La ville de Lyon rend hommage au groupe Carte de séjour avec une plaque dans la quartier de la Croix-Rousse
Ce mardi 16 mai 2023, la ville de Lyon a rendu hommage au groupe Carte de séjour en dévoilant une plaque au 32 rue des Tables-Claudiennes sur les pentes de la Croix-Rousse. Un hommage qui inscrit le groupe de Rachid Taha (1958-2018) au patrimoine lyonnais.
Pour l'occasion, Jérôme Savy et Mokhtar Amini, deux des anciens musiciens du groupe, étaient conviés à la cérémonie. "Ça me fait plaisir, parce que pour une fois il n'y a pas une personne qui sort du lot, c'est un groupe. C'est ce que j'ai toujours défendu dans ma vie, on a toujours besoin des autres, on ne fait pas les trucs tout seul", rapporte Jérôme Savy, ancien guitariste de Carte de séjour.
Un lieu de création
L'adresse qui commémore la carrière de Carte de séjour n'a pas été choisie au hasard. C'est ici, dans ce quartier métissé de Lyon que le groupe, composé des frères Mokhtar et Mohamed Amini, Djamel Dif, Jérôme Savy et Rachid Taha, avait l’habitude de répéter. Le groupe a composé ses premiers titres dans ce local, entre 1982 et 1991. C'est sans doute dans ce même lieu que l'emblématique reprise de Douce France de Charles Trénet a vu le jour en 1986.

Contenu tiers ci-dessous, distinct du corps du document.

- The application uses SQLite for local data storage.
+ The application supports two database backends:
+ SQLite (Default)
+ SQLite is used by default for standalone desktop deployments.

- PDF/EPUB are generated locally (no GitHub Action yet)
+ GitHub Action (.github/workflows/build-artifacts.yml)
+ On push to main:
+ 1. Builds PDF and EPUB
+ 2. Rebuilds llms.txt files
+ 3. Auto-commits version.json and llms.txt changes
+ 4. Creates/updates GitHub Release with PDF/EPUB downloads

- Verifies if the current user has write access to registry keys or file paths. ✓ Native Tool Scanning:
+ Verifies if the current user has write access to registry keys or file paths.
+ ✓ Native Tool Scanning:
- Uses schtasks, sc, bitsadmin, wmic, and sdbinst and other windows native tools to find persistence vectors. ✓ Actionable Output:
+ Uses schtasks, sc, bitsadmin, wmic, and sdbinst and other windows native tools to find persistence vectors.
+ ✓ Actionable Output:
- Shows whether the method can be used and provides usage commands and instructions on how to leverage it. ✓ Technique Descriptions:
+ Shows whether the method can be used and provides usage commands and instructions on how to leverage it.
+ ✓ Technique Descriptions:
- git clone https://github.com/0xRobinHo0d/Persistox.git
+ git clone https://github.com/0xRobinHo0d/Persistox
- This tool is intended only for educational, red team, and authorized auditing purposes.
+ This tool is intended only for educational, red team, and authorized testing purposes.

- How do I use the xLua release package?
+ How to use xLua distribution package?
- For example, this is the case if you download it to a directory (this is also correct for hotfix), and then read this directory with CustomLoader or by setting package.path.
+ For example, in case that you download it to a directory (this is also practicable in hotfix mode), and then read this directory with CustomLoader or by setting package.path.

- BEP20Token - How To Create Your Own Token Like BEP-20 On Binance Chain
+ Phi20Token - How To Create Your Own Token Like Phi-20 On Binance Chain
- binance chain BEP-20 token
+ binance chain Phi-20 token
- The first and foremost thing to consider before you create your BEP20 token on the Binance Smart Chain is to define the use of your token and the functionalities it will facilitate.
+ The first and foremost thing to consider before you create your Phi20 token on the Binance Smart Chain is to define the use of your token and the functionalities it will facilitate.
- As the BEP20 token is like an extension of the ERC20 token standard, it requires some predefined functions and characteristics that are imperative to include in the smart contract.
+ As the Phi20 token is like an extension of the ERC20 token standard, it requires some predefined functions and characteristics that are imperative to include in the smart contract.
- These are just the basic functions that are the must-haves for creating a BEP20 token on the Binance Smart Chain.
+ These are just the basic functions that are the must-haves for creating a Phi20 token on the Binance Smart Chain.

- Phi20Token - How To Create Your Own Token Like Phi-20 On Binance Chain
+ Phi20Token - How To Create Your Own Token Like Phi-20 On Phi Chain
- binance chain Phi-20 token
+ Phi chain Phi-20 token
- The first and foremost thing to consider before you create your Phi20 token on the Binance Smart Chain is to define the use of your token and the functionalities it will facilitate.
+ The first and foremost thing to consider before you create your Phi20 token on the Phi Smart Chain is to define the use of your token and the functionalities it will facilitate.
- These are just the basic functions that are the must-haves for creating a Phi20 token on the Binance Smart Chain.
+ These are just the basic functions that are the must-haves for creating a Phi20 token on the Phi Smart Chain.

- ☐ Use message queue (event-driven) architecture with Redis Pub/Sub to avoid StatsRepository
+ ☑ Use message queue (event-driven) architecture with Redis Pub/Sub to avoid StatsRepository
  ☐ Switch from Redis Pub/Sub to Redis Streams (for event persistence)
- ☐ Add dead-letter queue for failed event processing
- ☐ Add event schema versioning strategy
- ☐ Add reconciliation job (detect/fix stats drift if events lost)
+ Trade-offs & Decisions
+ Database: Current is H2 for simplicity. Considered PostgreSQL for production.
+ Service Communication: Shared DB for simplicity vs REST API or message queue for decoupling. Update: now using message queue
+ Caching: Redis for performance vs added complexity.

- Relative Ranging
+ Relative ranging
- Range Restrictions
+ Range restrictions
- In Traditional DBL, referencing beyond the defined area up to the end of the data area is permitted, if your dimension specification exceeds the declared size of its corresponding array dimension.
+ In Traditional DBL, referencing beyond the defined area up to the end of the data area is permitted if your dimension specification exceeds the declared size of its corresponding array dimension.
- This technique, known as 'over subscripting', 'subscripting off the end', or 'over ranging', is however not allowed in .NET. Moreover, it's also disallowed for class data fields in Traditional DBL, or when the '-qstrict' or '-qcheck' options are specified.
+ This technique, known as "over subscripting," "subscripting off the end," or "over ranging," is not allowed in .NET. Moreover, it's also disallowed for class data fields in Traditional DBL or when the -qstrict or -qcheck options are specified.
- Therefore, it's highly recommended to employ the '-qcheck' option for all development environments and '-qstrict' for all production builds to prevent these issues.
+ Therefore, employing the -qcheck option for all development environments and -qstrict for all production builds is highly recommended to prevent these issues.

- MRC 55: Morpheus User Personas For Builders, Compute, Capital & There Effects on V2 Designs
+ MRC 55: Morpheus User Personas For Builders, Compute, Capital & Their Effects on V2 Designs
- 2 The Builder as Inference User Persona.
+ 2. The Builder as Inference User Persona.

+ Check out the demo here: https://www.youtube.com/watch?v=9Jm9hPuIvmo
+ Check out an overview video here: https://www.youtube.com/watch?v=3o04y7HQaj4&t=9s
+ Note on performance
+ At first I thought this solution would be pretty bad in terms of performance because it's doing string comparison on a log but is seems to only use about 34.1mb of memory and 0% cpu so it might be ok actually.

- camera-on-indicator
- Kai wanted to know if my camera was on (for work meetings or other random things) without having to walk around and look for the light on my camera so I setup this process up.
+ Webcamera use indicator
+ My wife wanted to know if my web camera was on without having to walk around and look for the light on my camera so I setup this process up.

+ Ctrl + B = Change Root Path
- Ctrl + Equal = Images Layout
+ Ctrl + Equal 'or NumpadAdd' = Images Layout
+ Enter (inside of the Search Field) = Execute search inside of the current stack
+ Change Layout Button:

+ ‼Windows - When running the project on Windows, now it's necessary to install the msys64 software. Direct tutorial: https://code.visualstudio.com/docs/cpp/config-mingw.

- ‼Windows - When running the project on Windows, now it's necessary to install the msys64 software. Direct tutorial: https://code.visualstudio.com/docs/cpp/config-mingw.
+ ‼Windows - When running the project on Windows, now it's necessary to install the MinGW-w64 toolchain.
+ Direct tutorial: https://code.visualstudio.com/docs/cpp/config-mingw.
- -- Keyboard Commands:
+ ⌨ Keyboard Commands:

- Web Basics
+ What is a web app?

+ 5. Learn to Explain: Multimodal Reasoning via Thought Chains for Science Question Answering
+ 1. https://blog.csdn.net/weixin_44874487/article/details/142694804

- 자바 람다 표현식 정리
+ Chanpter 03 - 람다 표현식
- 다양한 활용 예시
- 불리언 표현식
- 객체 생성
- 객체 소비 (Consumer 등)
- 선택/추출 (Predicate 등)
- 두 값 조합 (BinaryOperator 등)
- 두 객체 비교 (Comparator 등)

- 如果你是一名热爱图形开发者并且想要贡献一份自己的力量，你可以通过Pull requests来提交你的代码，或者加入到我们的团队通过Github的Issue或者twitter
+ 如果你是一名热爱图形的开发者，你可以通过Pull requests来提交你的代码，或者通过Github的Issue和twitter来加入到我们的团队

Lorsqu'ils arrivent devant l'immeuble du 32 de la rue des Tables-Claudiennes, Jérôme Savy et Mokhtar Amin ont un petit pincement au coeur. Il faut dire qu'ils en ont passé du temps à cette adresse, sur les pentes de la Croix-Rousse. Revenir dans ce lieu chargé d'histoires d'une époque révolue fait immédiatement ressurgir les souvenirs. "Si les murs pouvaient parler... je peux vous dire, il y avait des larmes de joie et aussi des grandes larmes de tristesse parce que ce n'était pas toujours tout rose, à l'époque certaines maisons de disque ne voulaient pas de Carte de séjour, car ils avaient peur d'attirer une certaine clientèle", confie avec émotion Mokhtar Amini, l'ancien bassiste du groupe.
Une date symbolique
La date aussi est importante. Elle symbolise les 40 ans de la Marche pour l’égalité et contre le racisme, un combat pour lequel le groupe Carte de séjour s'est fortement mobilisé. En mêlant rock et sonorités du Magheb, il se bat pour la reconnaissance des droits et la dignité de celles et ceux que l’on désigne comme "jeunes Arabes", "beurs" ou "franco-maghrébins", et pour leur accès à la citoyenneté. "Ils sont inscrits dans un courant protestataire à la fois sur le plan musical et sur le plan politique. C'est une voix qui n'était pas entendue sur la scène publique, celle des immigrés et des enfants d'immigrés qui jusque-là étaient un peu des silhouettes invisibles qui construisaient les maisons et faisaient les routes", rappelle Yasmine Bouagga, maire EELV du 1er arrondissement de Lyon.
Si Rachid Taha était encore en vie, cette plaque le ferait sans doute sourire. Lui qui n'hésitait pas à prendre la parole devant un parterre de journalistes pour évoquer la fracture sociale. "Y aurait-il deux sortes d'arabes ? Les gentils migrants qui contribuent à l'expression culturelle française, c'est-à-dire nous bien sûr, qui mangent les petits fours des administrations, et les méchants immigrés qui se font tabasser car ils ne font qu'apporter leur force de travail à leur pays d'adoption".
Dissous en 1989, puis endeuillé par la mort de Rachid Taha (2018) puis de Mohammed Amini (2019), Carte de séjour ne compte plus aujourd’hui que deux anciens membres. Mais leur musique comme leur message résonnent encore, bien au-delà des pentes de Croix-Rousse.